In [1]:
import pandas as pd
import os
import numpy as np

from stellargraph import StellarGraph
import stellargraph as sg
from stellargraph.mapper import FullBatchNodeGenerator
from stellargraph.layer import GCN

from tensorflow.keras import layers, optimizers, losses, metrics, Model
from sklearn import preprocessing, model_selection
from IPython.display import display, HTML
import matplotlib.pyplot as plt
import seaborn
%matplotlib inline

## Data Preprocessing

The dataset for this node classification task will be the CiteSeer dataset: a citation network with 3312 scientific publications classified as either Agents, IR, DB, AI, HCI, and ML. The data comes in two tab-separated files from https://deepai.org/dataset/citeseer: citeseer.cites and citeseer.content. The files contain edge information and node information respectively.

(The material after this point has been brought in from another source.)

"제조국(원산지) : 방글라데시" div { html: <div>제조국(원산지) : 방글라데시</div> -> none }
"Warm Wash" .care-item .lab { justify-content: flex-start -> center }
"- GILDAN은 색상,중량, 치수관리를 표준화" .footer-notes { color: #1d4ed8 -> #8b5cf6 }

First, I will read in the edges/citeseer.cites data into a DataFrame. By data documentation, I know that the target node is the first column and the source target is the second, so I label them as such when I read them in.

In [3]:
citeseer_cites = pd.read_csv("../raw/citeseer.cites", 
                             sep='\t', 
                             header=None, 
                             names=['target', 'source'])
citeseer_cites

FileNotFoundError: [Errno 2] No such file or directory: '../raw/citeseer.cites'

Here, I make sure that target and source are strings since some of the target and source names are in integer form.

In [None]:
citeseer_cites['target'] = citeseer_cites['target'].astype(str)
citeseer_cites['source'] = citeseer_cites['source'].astype(str)

In [None]:
# create feature names for all 3703 word vector values

citeseer_features = [f"f{i}" for i in range(3703)]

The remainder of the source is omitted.